TASK:
Transcribe the records below word for word, beginning with the first line and stopping after the line that contains "text-align: center ->"; pictures are not part of the copy.
---------- INPUT MATERIAL
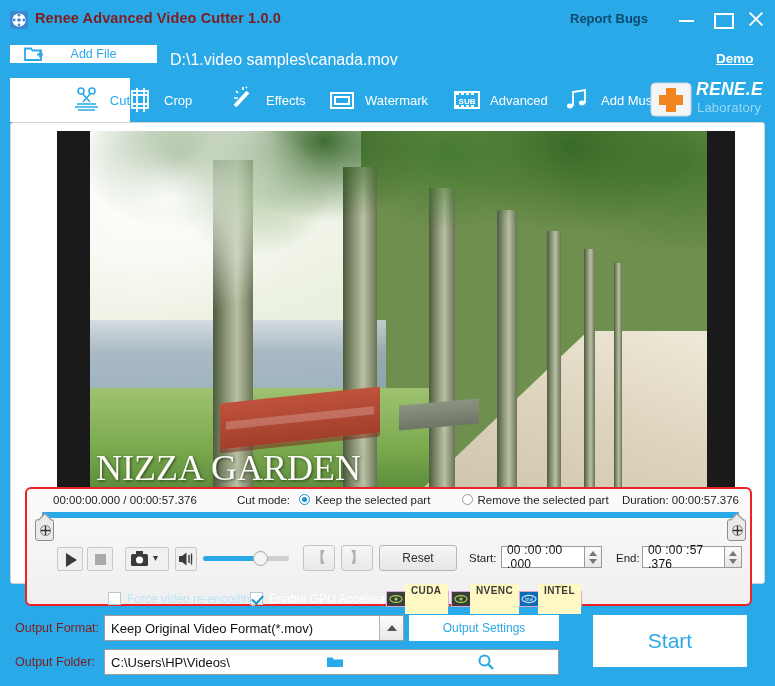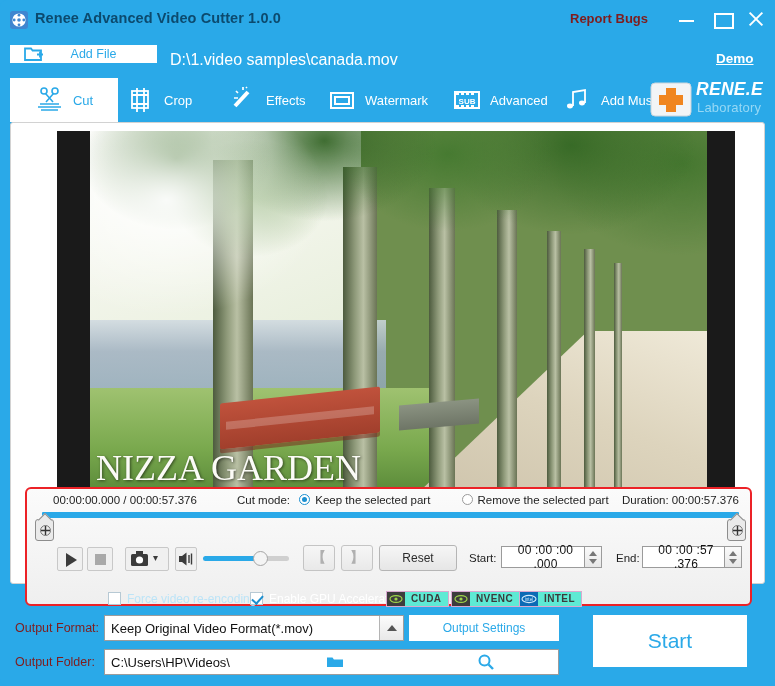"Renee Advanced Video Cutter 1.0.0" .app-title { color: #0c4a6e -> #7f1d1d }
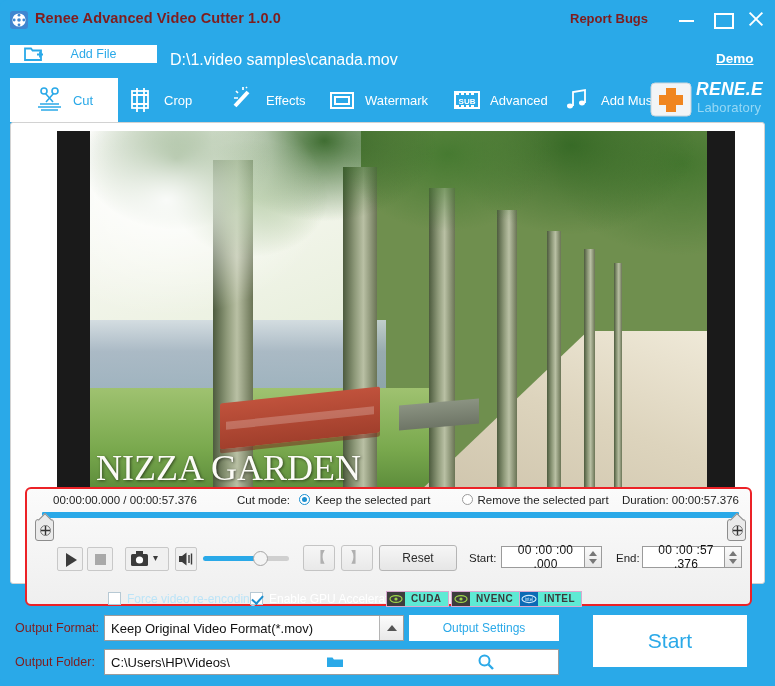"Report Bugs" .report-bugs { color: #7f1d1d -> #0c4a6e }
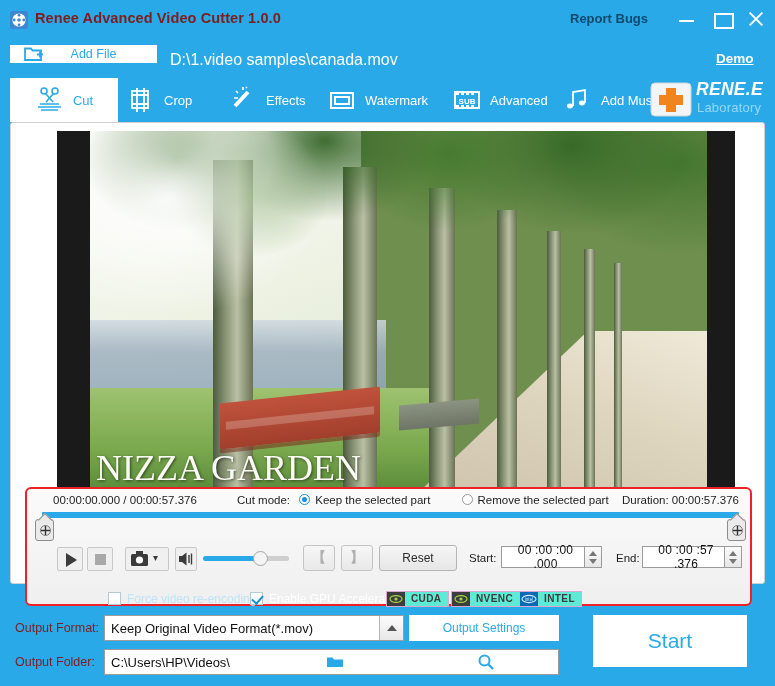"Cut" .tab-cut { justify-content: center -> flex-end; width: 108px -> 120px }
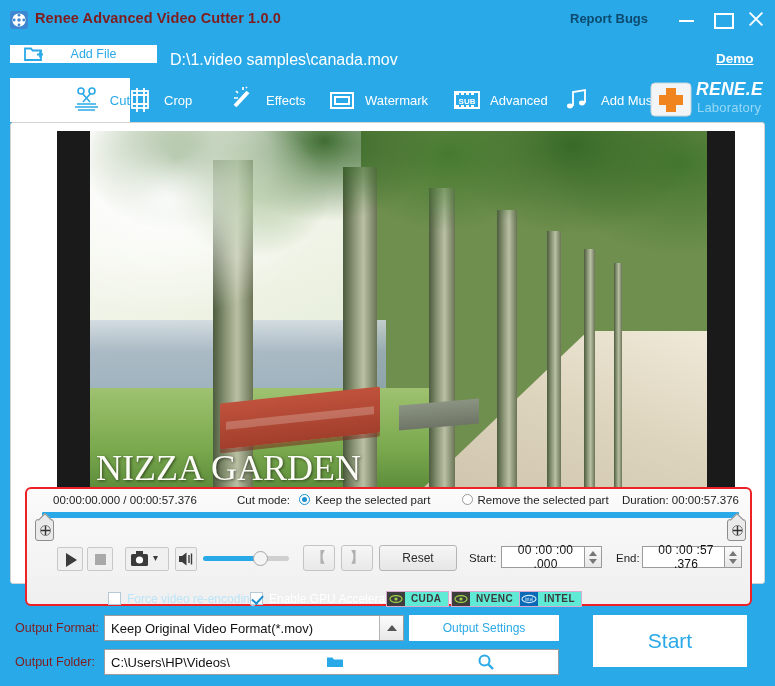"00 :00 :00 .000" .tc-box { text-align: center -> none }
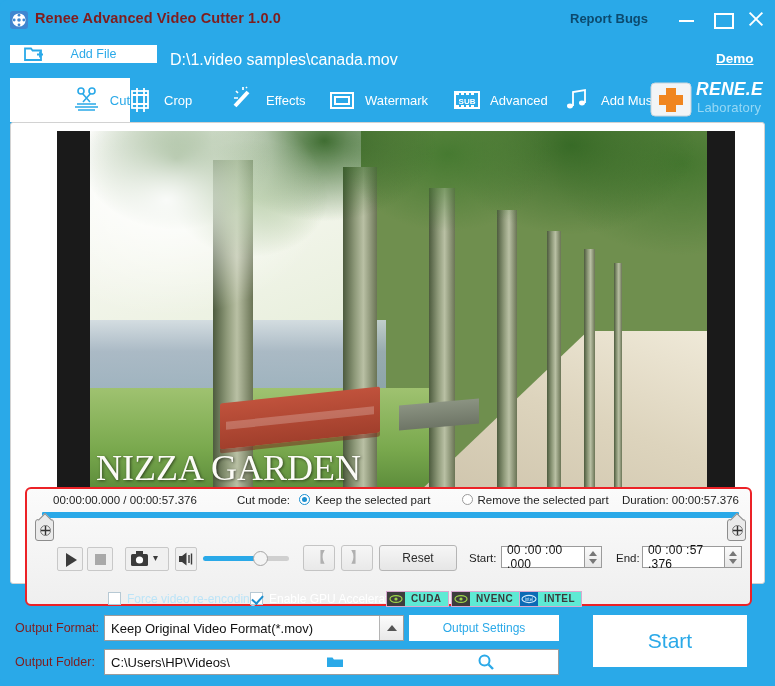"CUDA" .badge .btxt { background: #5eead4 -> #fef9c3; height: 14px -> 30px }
--------------------
FINISHED TASK:
"Renee Advanced Video Cutter 1.0.0" .app-title { color: #0c4a6e -> #7f1d1d }
"Report Bugs" .report-bugs { color: #7f1d1d -> #0c4a6e }
"Cut" .tab-cut { justify-content: center -> flex-end; width: 108px -> 120px }
"00 :00 :00 .000" .tc-box { text-align: center -> none }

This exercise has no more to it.